Stored data below:

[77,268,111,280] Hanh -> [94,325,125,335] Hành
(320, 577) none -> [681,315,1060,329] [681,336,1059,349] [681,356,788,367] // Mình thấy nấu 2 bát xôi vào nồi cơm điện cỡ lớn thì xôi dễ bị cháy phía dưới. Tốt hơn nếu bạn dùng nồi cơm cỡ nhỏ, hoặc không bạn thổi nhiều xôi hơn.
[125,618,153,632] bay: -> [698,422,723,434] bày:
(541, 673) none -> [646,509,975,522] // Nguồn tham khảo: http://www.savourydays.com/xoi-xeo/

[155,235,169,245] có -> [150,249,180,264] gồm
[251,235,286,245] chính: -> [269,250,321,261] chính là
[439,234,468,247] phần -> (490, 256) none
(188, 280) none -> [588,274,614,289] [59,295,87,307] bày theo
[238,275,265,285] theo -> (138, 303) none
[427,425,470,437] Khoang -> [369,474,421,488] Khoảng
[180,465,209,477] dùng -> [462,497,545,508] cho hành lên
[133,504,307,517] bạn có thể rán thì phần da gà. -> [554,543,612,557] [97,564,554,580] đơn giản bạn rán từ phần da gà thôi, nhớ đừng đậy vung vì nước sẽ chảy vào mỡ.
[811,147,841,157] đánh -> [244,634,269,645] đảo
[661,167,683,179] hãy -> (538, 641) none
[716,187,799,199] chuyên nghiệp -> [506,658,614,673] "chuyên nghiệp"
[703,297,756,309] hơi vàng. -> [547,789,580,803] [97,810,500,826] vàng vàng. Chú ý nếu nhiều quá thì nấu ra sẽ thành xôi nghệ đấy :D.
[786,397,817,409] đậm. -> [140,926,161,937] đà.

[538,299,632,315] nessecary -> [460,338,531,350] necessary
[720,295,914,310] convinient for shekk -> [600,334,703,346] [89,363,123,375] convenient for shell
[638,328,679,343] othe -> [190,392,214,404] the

End of Stored data.

• What to work on
Please write out the lines that run from the one with "[661,167,683,179] hãy -> (538, 641) none" to the end of the records, both included, exactly as they appear.

• Solution to this problem
[661,167,683,179] hãy -> (538, 641) none
[716,187,799,199] chuyên nghiệp -> [506,658,614,673] "chuyên nghiệp"
[703,297,756,309] hơi vàng. -> [547,789,580,803] [97,810,500,826] vàng vàng. Chú ý nếu nhiều quá thì nấu ra sẽ thành xôi nghệ đấy :D.
[786,397,817,409] đậm. -> [140,926,161,937] đà.

[538,299,632,315] nessecary -> [460,338,531,350] necessary
[720,295,914,310] convinient for shekk -> [600,334,703,346] [89,363,123,375] convenient for shell
[638,328,679,343] othe -> [190,392,214,404] the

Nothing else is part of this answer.